DATASET EXTRACT:

--------

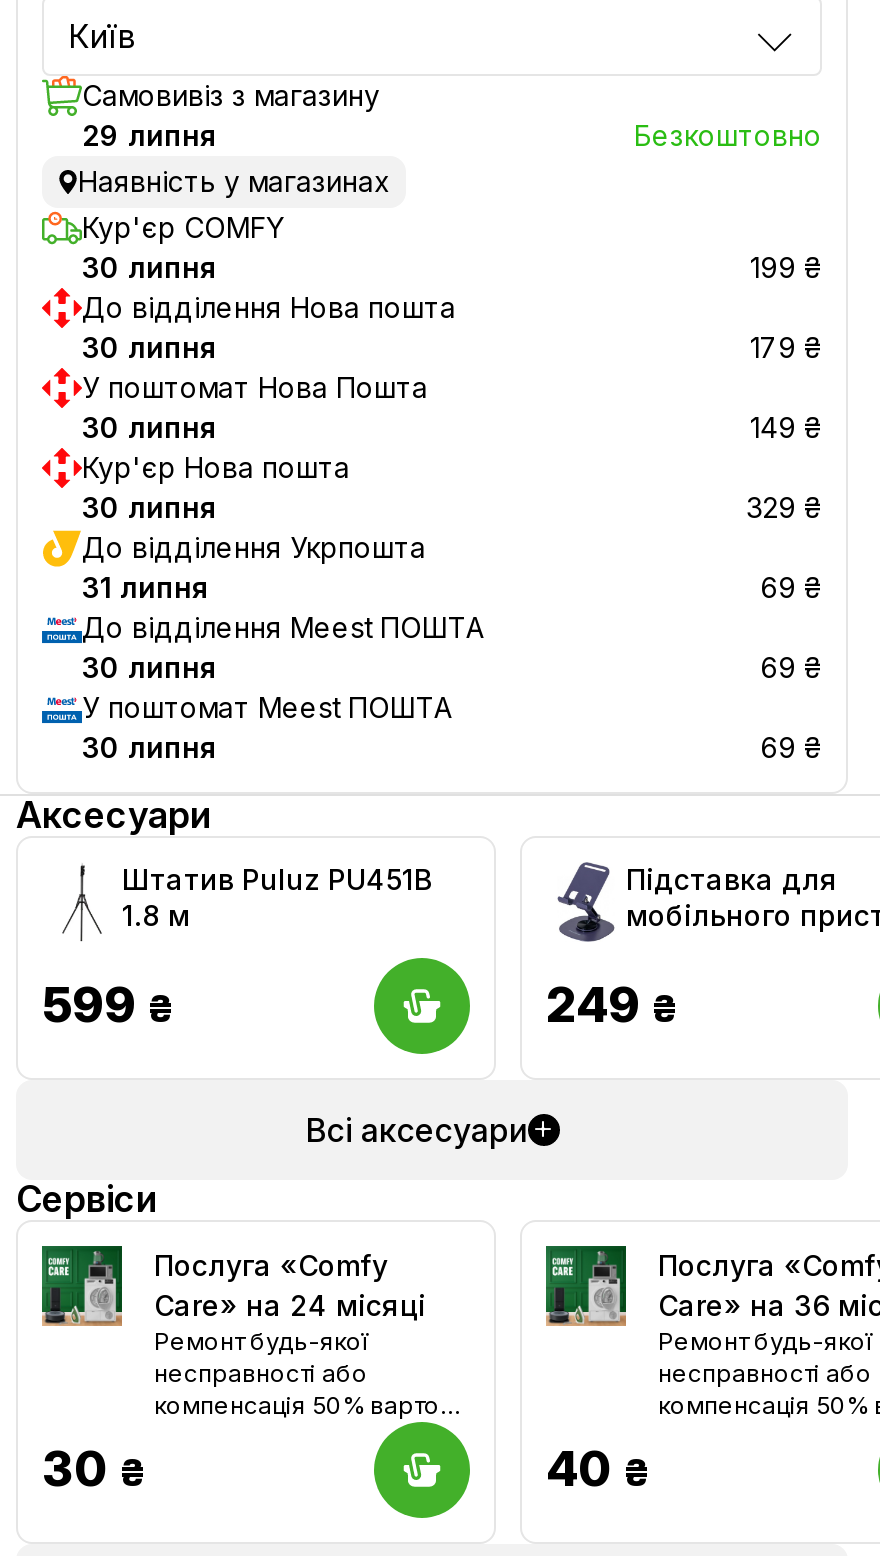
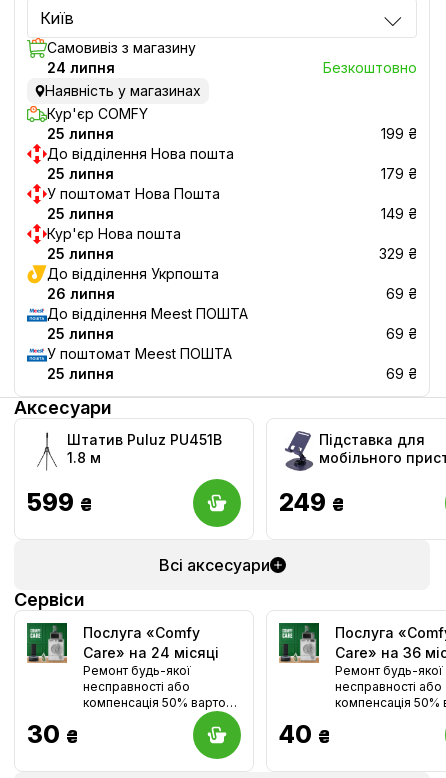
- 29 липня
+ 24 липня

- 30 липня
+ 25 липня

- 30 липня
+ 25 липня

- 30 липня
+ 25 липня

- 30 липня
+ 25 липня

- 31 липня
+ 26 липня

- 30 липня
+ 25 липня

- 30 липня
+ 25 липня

--------

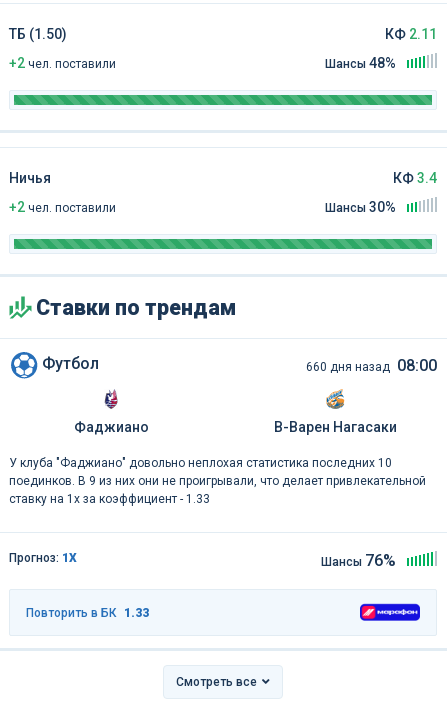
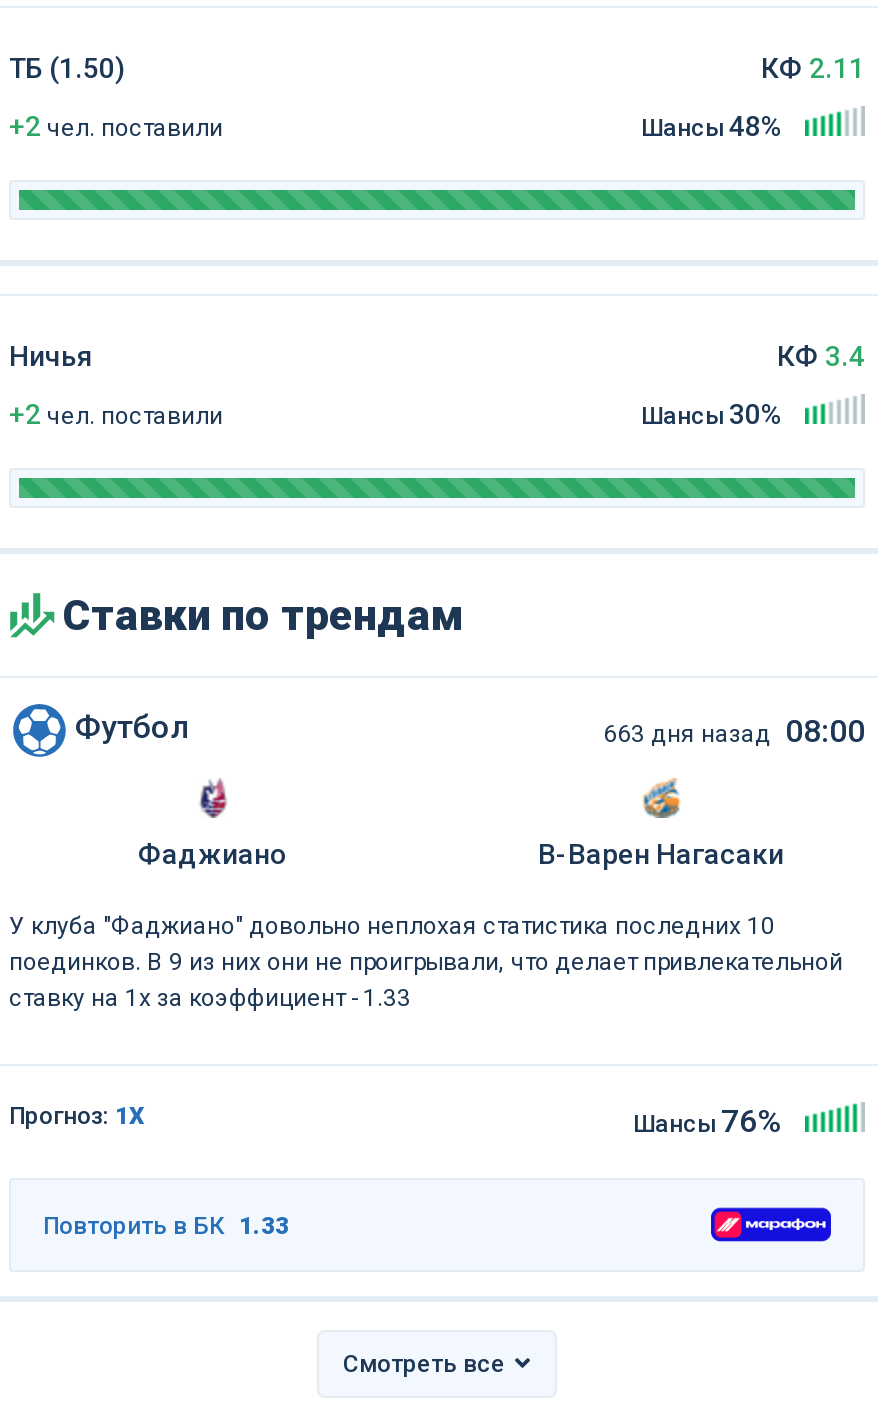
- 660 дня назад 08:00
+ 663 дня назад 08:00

--------

YOUR GOAL: If a line in the material above contains the word "назад", copy it.

TASK RESPONSE:
- 660 дня назад 08:00
+ 663 дня назад 08:00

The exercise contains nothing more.